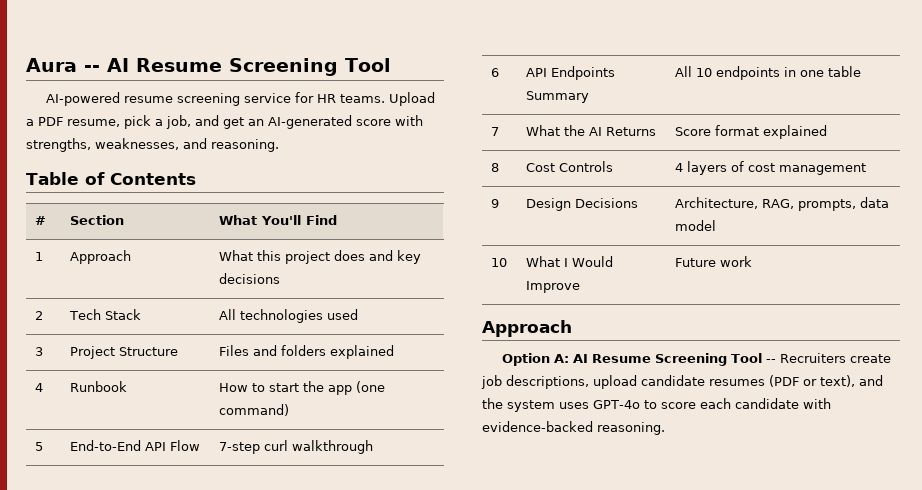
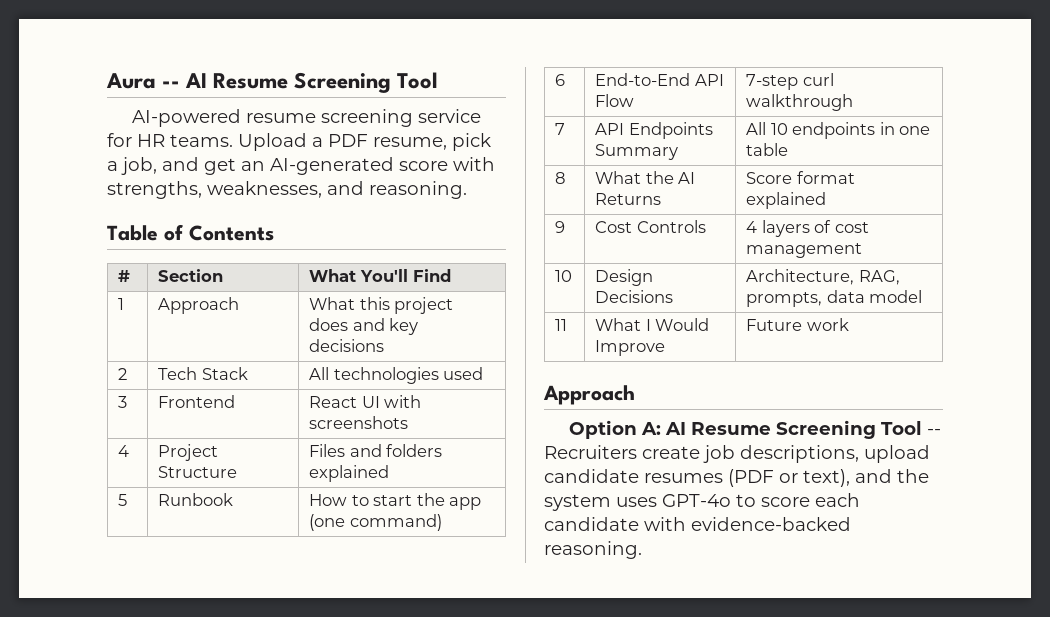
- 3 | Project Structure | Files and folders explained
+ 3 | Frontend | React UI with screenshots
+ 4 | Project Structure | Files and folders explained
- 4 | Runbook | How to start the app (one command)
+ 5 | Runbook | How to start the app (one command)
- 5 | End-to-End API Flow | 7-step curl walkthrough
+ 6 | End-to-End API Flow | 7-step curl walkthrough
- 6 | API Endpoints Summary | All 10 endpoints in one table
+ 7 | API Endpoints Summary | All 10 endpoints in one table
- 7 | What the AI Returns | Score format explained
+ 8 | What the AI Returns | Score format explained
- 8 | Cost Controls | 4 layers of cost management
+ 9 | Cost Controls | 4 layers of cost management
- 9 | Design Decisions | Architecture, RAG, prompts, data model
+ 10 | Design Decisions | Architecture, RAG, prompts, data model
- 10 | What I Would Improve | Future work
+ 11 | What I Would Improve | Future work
****
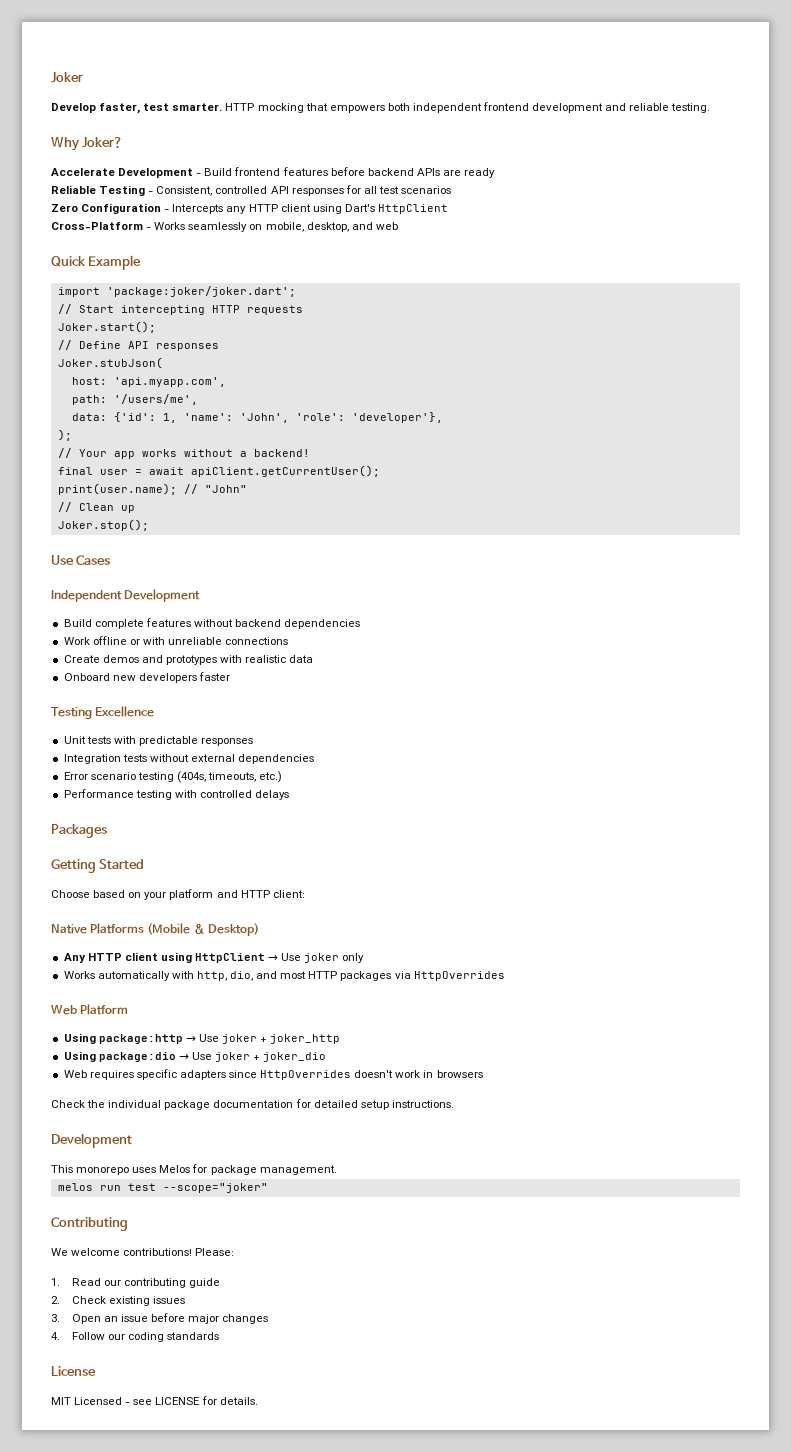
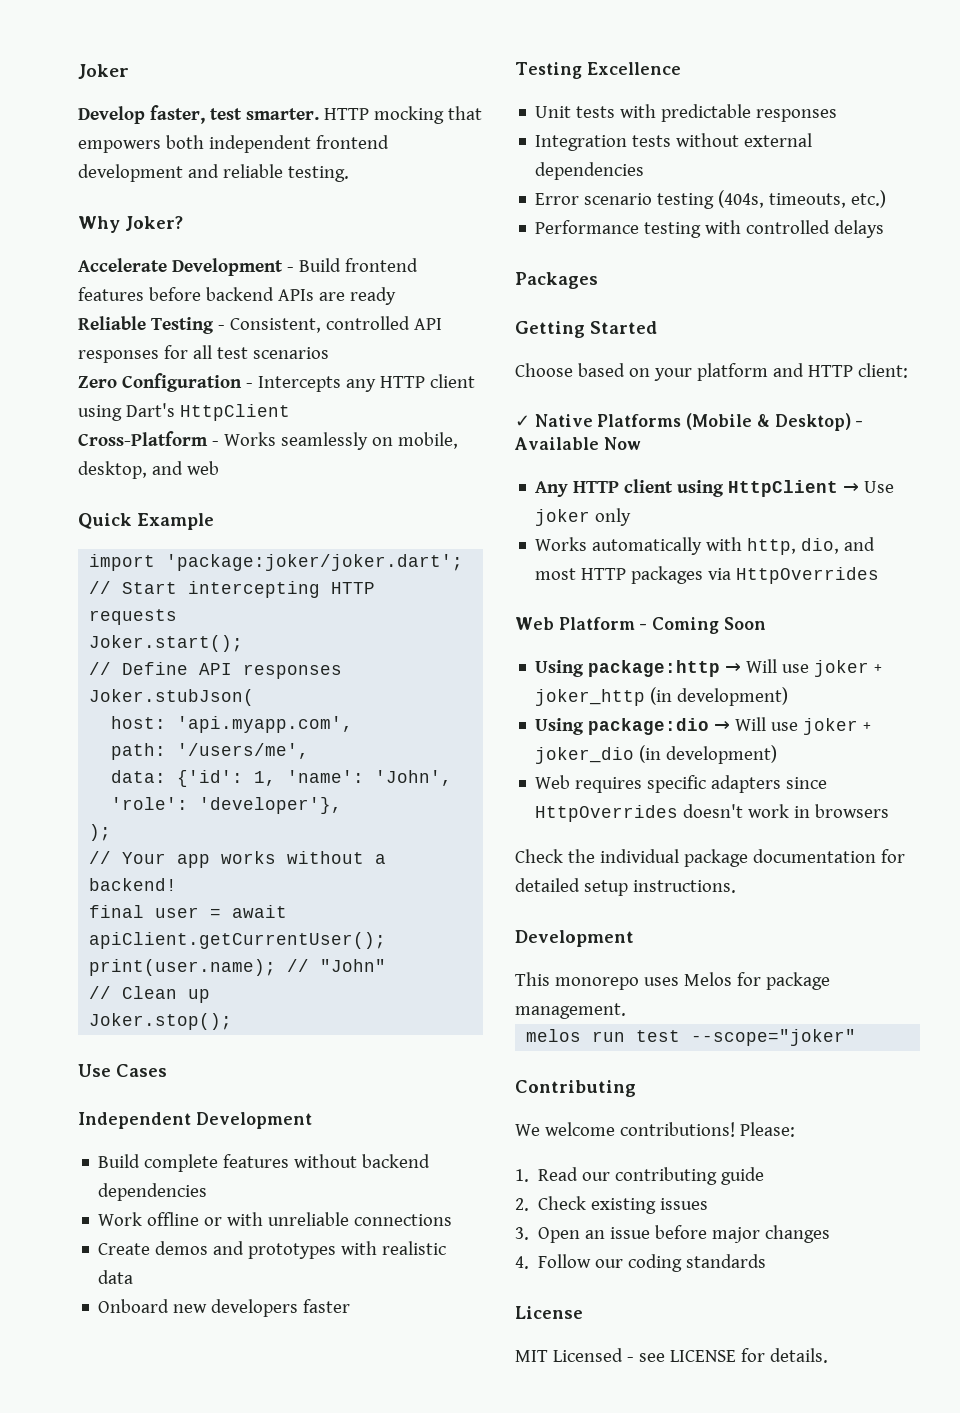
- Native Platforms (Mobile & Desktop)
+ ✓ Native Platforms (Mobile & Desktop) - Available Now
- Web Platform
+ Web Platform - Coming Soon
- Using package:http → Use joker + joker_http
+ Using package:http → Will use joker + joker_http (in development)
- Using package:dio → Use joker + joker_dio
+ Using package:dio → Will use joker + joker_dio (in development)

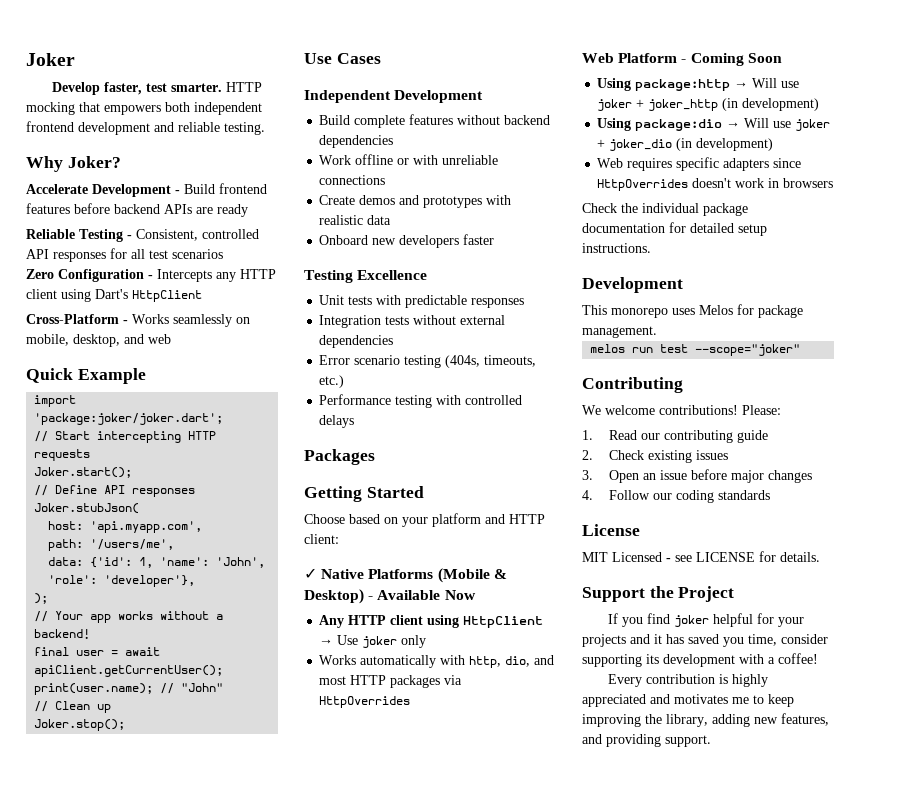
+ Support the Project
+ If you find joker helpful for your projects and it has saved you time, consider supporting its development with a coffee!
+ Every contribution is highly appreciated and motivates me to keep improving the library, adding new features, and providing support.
****
> [Activity]:
Out of the data above, give again only the lines starting at the one holding "- 8 | Cost Controls" and ending at the one holding "11 | What I", unchanged.

> [Answer]:
- 8 | Cost Controls | 4 layers of cost management
+ 9 | Cost Controls | 4 layers of cost management
- 9 | Design Decisions | Architecture, RAG, prompts, data model
+ 10 | Design Decisions | Architecture, RAG, prompts, data model
- 10 | What I Would Improve | Future work
+ 11 | What I Would Improve | Future work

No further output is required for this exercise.